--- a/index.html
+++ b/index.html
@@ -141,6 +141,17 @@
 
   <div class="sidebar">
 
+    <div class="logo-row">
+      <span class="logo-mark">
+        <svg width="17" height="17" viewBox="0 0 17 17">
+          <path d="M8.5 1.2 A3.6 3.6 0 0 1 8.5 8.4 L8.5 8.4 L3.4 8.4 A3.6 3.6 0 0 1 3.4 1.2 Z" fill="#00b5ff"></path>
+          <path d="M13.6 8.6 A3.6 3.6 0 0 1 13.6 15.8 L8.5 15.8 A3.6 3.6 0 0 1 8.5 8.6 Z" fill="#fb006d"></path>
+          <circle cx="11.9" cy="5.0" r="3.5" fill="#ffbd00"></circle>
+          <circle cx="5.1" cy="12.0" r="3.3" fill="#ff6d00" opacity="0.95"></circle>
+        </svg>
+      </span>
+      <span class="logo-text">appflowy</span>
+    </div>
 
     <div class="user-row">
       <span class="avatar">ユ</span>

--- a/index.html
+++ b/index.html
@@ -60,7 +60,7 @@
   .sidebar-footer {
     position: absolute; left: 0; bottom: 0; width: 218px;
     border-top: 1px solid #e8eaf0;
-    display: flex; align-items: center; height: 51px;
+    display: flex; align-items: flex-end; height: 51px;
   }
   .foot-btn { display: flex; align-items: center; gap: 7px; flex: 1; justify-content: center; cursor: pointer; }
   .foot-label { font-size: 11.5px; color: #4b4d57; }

=====

- **REQUIREMENT**
Take the line containing "flex-end; height: 51px;" as the first line and the last line of the data above as the final one. Write out these lines and all between them exactly.

- **ANSWER TO THE PROBLEM**
+    display: flex; align-items: flex-end; height: 51px;
   }
   .foot-btn { display: flex; align-items: center; gap: 7px; flex: 1; justify-content: center; cursor: pointer; }
   .foot-label { font-size: 11.5px; color: #4b4d57; }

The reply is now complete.